# [Your assignment]
Produce a word-for-word copy of the data that follows, excluding images.

**********

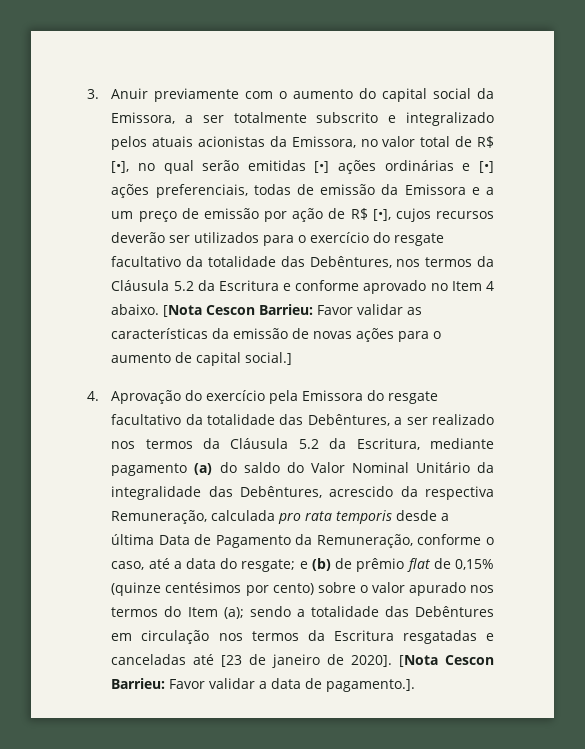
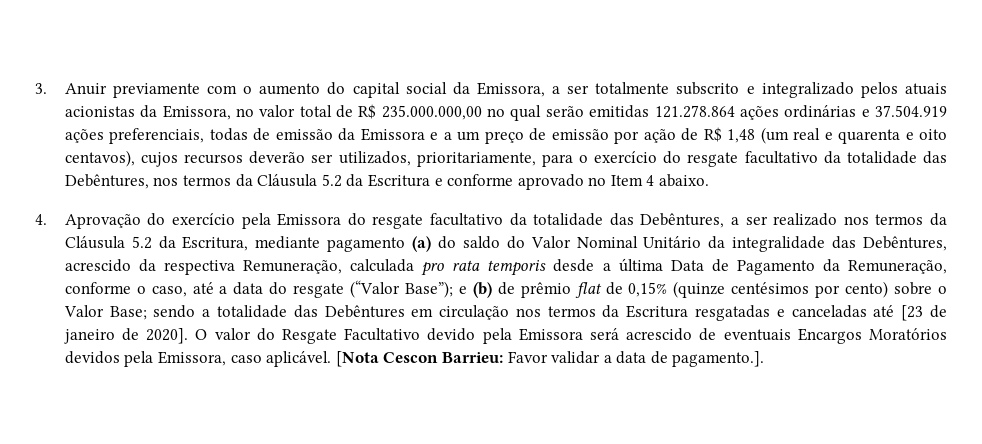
- 3. Anuir previamente com o aumento do capital social da Emissora, a ser totalmente subscrito e integralizado pelos atuais acionistas da Emissora, no valor total de R$ [•], no qual serão emitidas [•] ações ordinárias e [•] ações preferenciais, todas de emissão da Emissora e a um preço de emissão por ação de R$ [•], cujos recursos deverão ser utilizados para o exercício do resgate facultativo da totalidade das Debêntures, nos termos da Cláusula 5.2 da Escritura e conforme aprovado no Item 4 abaixo. [Nota Cescon Barrieu: Favor validar as características da emissão de novas ações para o aumento de capital social.]
+ 3. Anuir previamente com o aumento do capital social da Emissora, a ser totalmente subscrito e integralizado pelos atuais acionistas da Emissora, no valor total de R$ 235.000.000,00 no qual serão emitidas 121.278.864 ações ordinárias e 37.504.919 ações preferenciais, todas de emissão da Emissora e a um preço de emissão por ação de R$ 1,48 (um real e quarenta e oito centavos), cujos recursos deverão ser utilizados, prioritariamente, para o exercício do resgate facultativo da totalidade das Debêntures, nos termos da Cláusula 5.2 da Escritura e conforme aprovado no Item 4 abaixo.
- 4. Aprovação do exercício pela Emissora do resgate facultativo da totalidade das Debêntures, a ser realizado nos termos da Cláusula 5.2 da Escritura, mediante pagamento (a) do saldo do Valor Nominal Unitário da integralidade das Debêntures, acrescido da respectiva Remuneração, calculada pro rata temporis desde a última Data de Pagamento da Remuneração, conforme o caso, até a data do resgate;
+ 4. Aprovação do exercício pela Emissora do resgate facultativo da totalidade das Debêntures, a ser realizado nos termos da Cláusula 5.2 da Escritura, mediante pagamento (a) do saldo do Valor Nominal Unitário da integralidade das Debêntures, acrescido da respectiva Remuneração, calculada pro rata temporis desde a última Data de Pagamento da Remuneração, conforme o caso, até a data do resgate (“Valor Base”);
- e (b) de prêmio flat de 0,15% (quinze centésimos por cento) sobre o valor apurado nos termos do Item (a);
+ e (b) de prêmio flat de 0,15% (quinze centésimos por cento) sobre o Valor Base;
+ O valor do Resgate Facultativo devido pela Emissora será acrescido de eventuais Encargos Moratórios devidos pela Emissora, caso aplicável.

**********

# [Output for this exercise]
- 3. Anuir previamente com o aumento do capital social da Emissora, a ser totalmente subscrito e integralizado pelos atuais acionistas da Emissora, no valor total de R$ [•], no qual serão emitidas [•] ações ordinárias e [•] ações preferenciais, todas de emissão da Emissora e a um preço de emissão por ação de R$ [•], cujos recursos deverão ser utilizados para o exercício do resgate facultativo da totalidade das Debêntures, nos termos da Cláusula 5.2 da Escritura e conforme aprovado no Item 4 abaixo. [Nota Cescon Barrieu: Favor validar as características da emissão de novas ações para o aumento de capital social.]
+ 3. Anuir previamente com o aumento do capital social da Emissora, a ser totalmente subscrito e integralizado pelos atuais acionistas da Emissora, no valor total de R$ 235.000.000,00 no qual serão emitidas 121.278.864 ações ordinárias e 37.504.919 ações preferenciais, todas de emissão da Emissora e a um preço de emissão por ação de R$ 1,48 (um real e quarenta e oito centavos), cujos recursos deverão ser utilizados, prioritariamente, para o exercício do resgate facultativo da totalidade das Debêntures, nos termos da Cláusula 5.2 da Escritura e conforme aprovado no Item 4 abaixo.
- 4. Aprovação do exercício pela Emissora do resgate facultativo da totalidade das Debêntures, a ser realizado nos termos da Cláusula 5.2 da Escritura, mediante pagamento (a) do saldo do Valor Nominal Unitário da integralidade das Debêntures, acrescido da respectiva Remuneração, calculada pro rata temporis desde a última Data de Pagamento da Remuneração, conforme o caso, até a data do resgate;
+ 4. Aprovação do exercício pela Emissora do resgate facultativo da totalidade das Debêntures, a ser realizado nos termos da Cláusula 5.2 da Escritura, mediante pagamento (a) do saldo do Valor Nominal Unitário da integralidade das Debêntures, acrescido da respectiva Remuneração, calculada pro rata temporis desde a última Data de Pagamento da Remuneração, conforme o caso, até a data do resgate (“Valor Base”);
- e (b) de prêmio flat de 0,15% (quinze centésimos por cento) sobre o valor apurado nos termos do Item (a);
+ e (b) de prêmio flat de 0,15% (quinze centésimos por cento) sobre o Valor Base;
+ O valor do Resgate Facultativo devido pela Emissora será acrescido de eventuais Encargos Moratórios devidos pela Emissora, caso aplicável.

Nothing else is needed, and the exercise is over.